By HDN Editorial Staff
The rumbling you hear coming from Yellowstone National Park is more than the high-pitched whine of snowmobile cutting through fresh-fallen powder.
The noise coming from one of America's public parks and Montana's southern gem is the rumblings of the state's sportsmen and sportswomen who enjoy riding snowmobiles through the park. A recent approval of a new winter use plan prohibits the use of snowmobiles in Yellowstone.
The ban would take place in 2003. The Michigan-based International Snowmobile Manufacturers' Association filed suit in December to overturn the plan.
Ed Klim, association president, said in a recent Associated Press interview that the park service didn't follow the National Environmental Policy Act in putting together final proposal that eventually was accepted.
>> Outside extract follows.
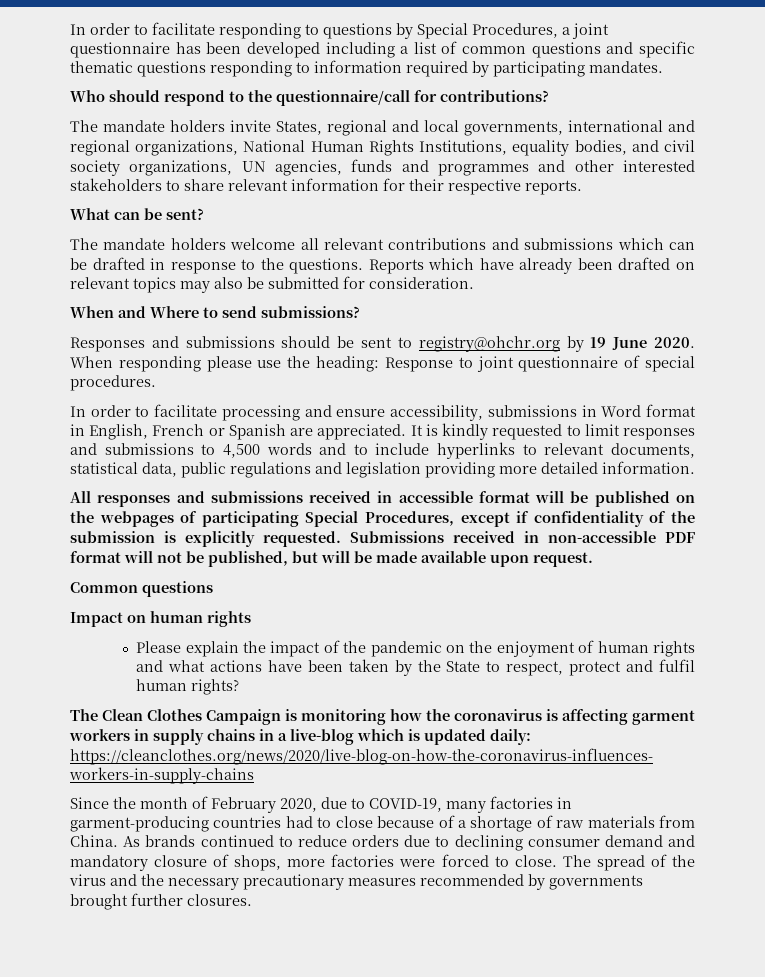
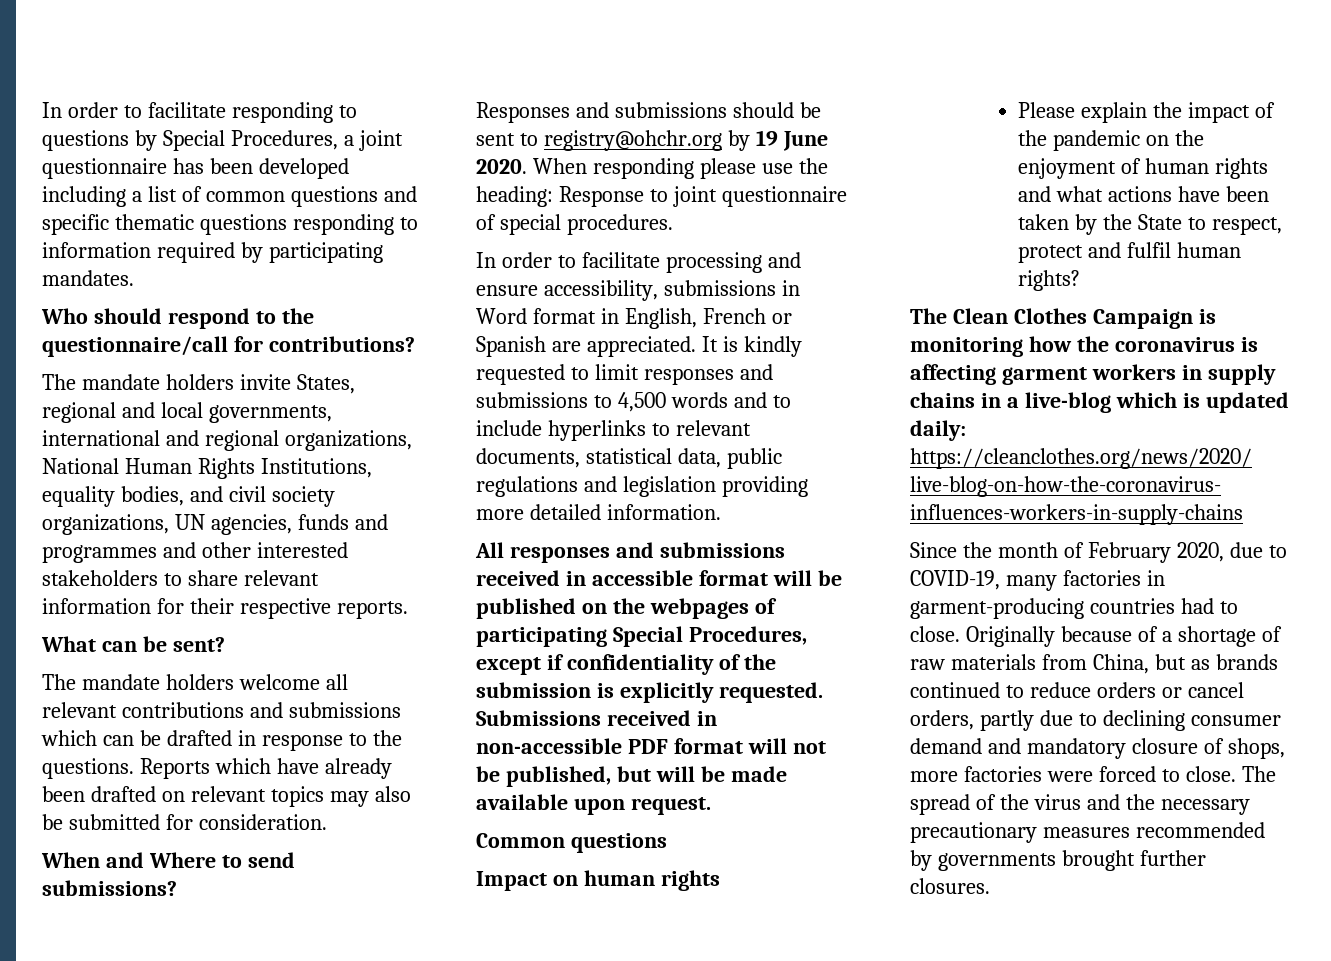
- Since the month of February 2020, due to COVID-19, many factories in garment-producing countries had to close because of a shortage of raw materials from China. As brands continued to reduce orders due to declining consumer demand and mandatory closure of shops, more factories were forced to close.
+ Since the month of February 2020, due to COVID-19, many factories in garment-producing countries had to close. Originally because of a shortage of raw materials from China, but as brands continued to reduce orders or cancel orders, partly due to declining consumer demand and mandatory closure of shops, more factories were forced to close.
Klim said snowmobilers see this as just the beginning salvo for limiting access to other public lands.
We, at the Havre Daily News, are glad the first return fire has been launched in this war on the West. We have seen too many stories about how more and more public land is being branded off limits to the American taxpayers.
This change just isn't right.
People from back East who belong to conservation groups and have nothing better to do than interrupt a well-established way of life in the West should take a closer look at their own neighborhoods. Some of these do-gooders should be more concerned about restricting guns or smog-producing vehicles from entering Central Park in New York instead of worrying about a national gem like Yellowstone Park.
The conservation groups said that snowmobiles are fouling the park with air and noise pollution and are impacting wildlife. These same groups said visitors to the park's most scenic sites, including Old Faithful and Yellowstone's Grand Canyon, have difficulty in escaping the roar of snowmobile engines. In other places, they say that heavy snowmobile use forces wildlife to avoid habitat vital to their winter survival.
The number of winter visitors to the park doubled from 70,000 to 140,000 between 1983 to 1993, according to figures in the AP story. Most use snowmobiles, which the conservation groups say are responsible for up to 68 percent of the park's carbon monoxide pollution and up to 90 percent of its annual hydrocarbon emissions.
But many technological improvements have been made to cut down the pollutants released from snowmobiles. These "green-friendly" snowmobiles also cut down on noise pollution. This new plan should be rewritten to allow the newer, cleaner snowmobiles to be used in Yellowstone.
After all, if the first step is to keep the snowmobile riders out of the park next will be the summer tourists with their air polluting cars and recreational vehicles.
And to keep the American public out of its own national park would be a crying shame.